═════ INPUT DATA

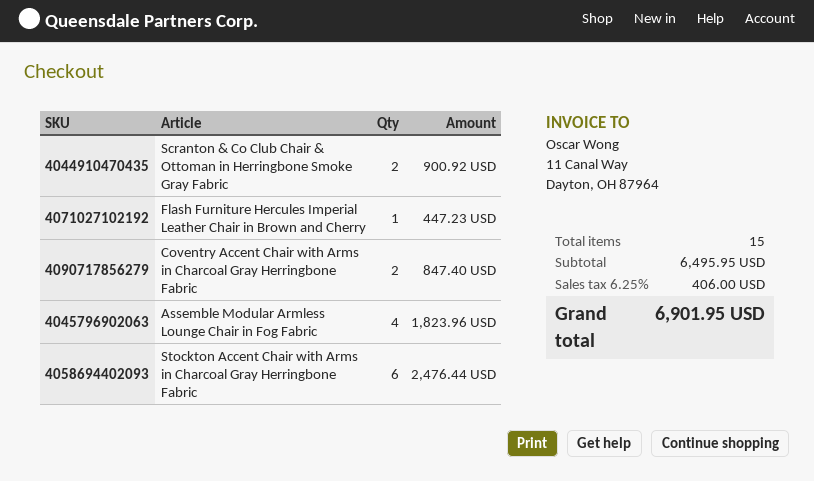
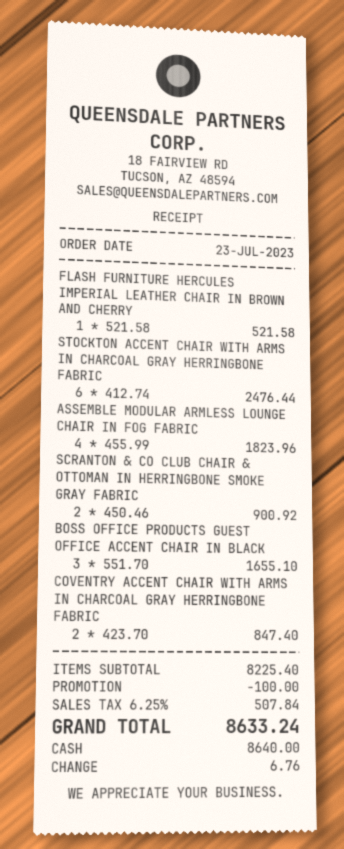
Flash Furniture Hercules Imperial Leather Chair in Brown and Cherry: 1 for 447.23 -> 1 for 521.58
BOSS OFFICE PRODUCTS GUEST OFFICE ACCENT CHAIR IN BLACK: none -> 3 for 1655.10
subtotal: 6495.95 -> 8225.40
discount: none -> 100.00
tax: 6.25% = 406.00 -> 6.25% = 507.84
total: 6901.95 -> 8633.24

══════════

▶ _PROBLEM DESCRIPTION_
Word for word, set down every record, keeping the images out.

▶ _RESULT_
Flash Furniture Hercules Imperial Leather Chair in Brown and Cherry: 1 for 447.23 -> 1 for 521.58
BOSS OFFICE PRODUCTS GUEST OFFICE ACCENT CHAIR IN BLACK: none -> 3 for 1655.10
subtotal: 6495.95 -> 8225.40
discount: none -> 100.00
tax: 6.25% = 406.00 -> 6.25% = 507.84
total: 6901.95 -> 8633.24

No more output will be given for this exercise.